Fast, safe, automatic data cleaning for real-world tabular data.

These details have not been verified by PyPI

Project links

Project description

freshdata

Fast, safe, automatic data cleaning for real-world tabular data.

freshdata cleans messy CSV / Excel / SQL-export data in one call — and tells you exactly what it did and why.
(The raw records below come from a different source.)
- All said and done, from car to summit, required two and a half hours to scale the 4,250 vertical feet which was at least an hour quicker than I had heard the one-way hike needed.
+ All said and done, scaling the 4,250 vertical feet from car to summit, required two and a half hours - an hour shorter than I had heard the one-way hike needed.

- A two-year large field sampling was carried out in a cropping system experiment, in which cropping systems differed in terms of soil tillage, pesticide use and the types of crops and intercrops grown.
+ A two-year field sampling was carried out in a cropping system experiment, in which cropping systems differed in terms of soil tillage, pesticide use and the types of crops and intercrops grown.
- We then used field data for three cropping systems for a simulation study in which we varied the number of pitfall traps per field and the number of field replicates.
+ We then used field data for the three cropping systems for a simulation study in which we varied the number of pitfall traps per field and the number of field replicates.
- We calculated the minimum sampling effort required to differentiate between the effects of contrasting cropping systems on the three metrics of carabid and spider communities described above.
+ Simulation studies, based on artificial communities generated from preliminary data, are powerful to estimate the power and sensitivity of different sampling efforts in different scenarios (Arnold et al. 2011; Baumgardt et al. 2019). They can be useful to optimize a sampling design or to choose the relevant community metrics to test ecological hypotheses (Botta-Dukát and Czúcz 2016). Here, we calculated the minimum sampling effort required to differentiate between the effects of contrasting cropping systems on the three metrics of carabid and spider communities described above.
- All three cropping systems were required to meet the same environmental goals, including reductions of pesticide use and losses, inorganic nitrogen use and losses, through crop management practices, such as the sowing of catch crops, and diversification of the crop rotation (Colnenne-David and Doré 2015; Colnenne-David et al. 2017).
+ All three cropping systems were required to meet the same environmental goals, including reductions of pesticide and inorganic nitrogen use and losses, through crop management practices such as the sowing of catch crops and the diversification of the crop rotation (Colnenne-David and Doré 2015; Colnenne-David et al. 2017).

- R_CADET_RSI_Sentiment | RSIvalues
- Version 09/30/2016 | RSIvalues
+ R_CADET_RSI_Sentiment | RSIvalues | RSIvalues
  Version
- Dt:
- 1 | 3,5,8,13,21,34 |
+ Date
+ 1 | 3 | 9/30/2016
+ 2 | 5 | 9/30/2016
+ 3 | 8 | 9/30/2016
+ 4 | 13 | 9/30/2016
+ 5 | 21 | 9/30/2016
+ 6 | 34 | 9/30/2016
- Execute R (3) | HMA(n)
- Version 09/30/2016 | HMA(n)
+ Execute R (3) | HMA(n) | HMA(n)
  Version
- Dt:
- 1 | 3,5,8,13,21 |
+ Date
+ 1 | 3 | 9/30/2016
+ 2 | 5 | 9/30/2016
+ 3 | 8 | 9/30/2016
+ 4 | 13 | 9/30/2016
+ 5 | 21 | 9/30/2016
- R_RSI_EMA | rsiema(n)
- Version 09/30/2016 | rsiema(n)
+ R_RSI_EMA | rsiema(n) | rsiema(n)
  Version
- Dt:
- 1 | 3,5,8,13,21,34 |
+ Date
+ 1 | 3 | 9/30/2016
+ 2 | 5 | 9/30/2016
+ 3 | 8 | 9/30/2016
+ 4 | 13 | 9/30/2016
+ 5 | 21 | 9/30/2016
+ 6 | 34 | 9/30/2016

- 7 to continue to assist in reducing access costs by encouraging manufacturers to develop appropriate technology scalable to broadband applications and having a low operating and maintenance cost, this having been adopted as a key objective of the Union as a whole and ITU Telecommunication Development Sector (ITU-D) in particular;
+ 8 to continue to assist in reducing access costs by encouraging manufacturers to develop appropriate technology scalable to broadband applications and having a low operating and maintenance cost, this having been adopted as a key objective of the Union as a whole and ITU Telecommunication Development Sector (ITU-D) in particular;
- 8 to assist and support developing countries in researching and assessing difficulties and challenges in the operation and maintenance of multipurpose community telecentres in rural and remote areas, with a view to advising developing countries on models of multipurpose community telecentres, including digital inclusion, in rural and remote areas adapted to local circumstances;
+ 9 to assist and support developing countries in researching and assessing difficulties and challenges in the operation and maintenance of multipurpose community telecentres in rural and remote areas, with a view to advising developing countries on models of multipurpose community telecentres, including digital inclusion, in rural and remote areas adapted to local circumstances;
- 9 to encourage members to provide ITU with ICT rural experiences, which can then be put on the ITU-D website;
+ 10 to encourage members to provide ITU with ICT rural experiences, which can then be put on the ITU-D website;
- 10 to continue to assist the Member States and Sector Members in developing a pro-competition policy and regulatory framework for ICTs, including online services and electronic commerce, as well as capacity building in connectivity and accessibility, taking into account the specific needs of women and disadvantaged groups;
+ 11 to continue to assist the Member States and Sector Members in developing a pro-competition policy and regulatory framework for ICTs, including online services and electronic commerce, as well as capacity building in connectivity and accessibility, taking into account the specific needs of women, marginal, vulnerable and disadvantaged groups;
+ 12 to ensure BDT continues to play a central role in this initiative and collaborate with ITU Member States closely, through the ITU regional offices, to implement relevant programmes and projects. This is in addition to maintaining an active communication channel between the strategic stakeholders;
It is not a fillna wrapper: a rule-based decision engine profiles every column (missing ratio, dtype, skewness, cardinality, inferred role) and chooses the right action per column, logging a rationale, a risk level, and a confidence score for each one.

import pandas as pd
import freshdata as fd

df = pd.read_csv("export.csv")

cleaned = fd.clean(df)                             # one line
cleaned, report = fd.clean(df, return_report=True) # ... with a full audit trail
print(report.summary())

freshdata clean report
  rows:    525 -> 500 (-25)
  columns: 7 -> 6 (-1)
  missing: 421 -> 0 cell(s)
  memory:  100.8 KB -> 89.2 KB
  time:    0.017s
  engine:  25 duplicate row(s) removed; 20 outlier(s) flagged; imputed: age, segment
  actions (7):
    - [fix_dtypes] 'mostly_gone': converted to Int64
    - [drop_duplicates] dropped 25 duplicate row(s) (4.8% of rows, keep='first')
    - [missing] 'age': filled 12 missing value(s) with median (39.6846)
    - [missing] 'segment': filled 90 missing value(s) with sentinel "Missing" ('Missing')
    - [missing] 'mostly_gone': preserved 300 missing value(s)
    - [outliers] 'amount': flagged 15 outlier(s), 3.0% of values (method=iqr, factor=1.5) in new column 'amount_outlier'
    - [outliers] 'age': flagged 5 outlier(s), 1.0% of values (method=iqr, factor=1.5) in new column 'age_outlier'
  review (1):
    ? column 'mostly_gone' preserved at 60.0% missing in balanced mode

Install

pip install freshdata-cleaner                 # pandas + numpy only
pip install "freshdata-cleaner[ml]"           # + scikit-learn (KNN imputation, IsolationForest)
pip install "freshdata-cleaner[enterprise]"   # + polars, pyarrow, requests, pyyaml (enterprise layer + CLI)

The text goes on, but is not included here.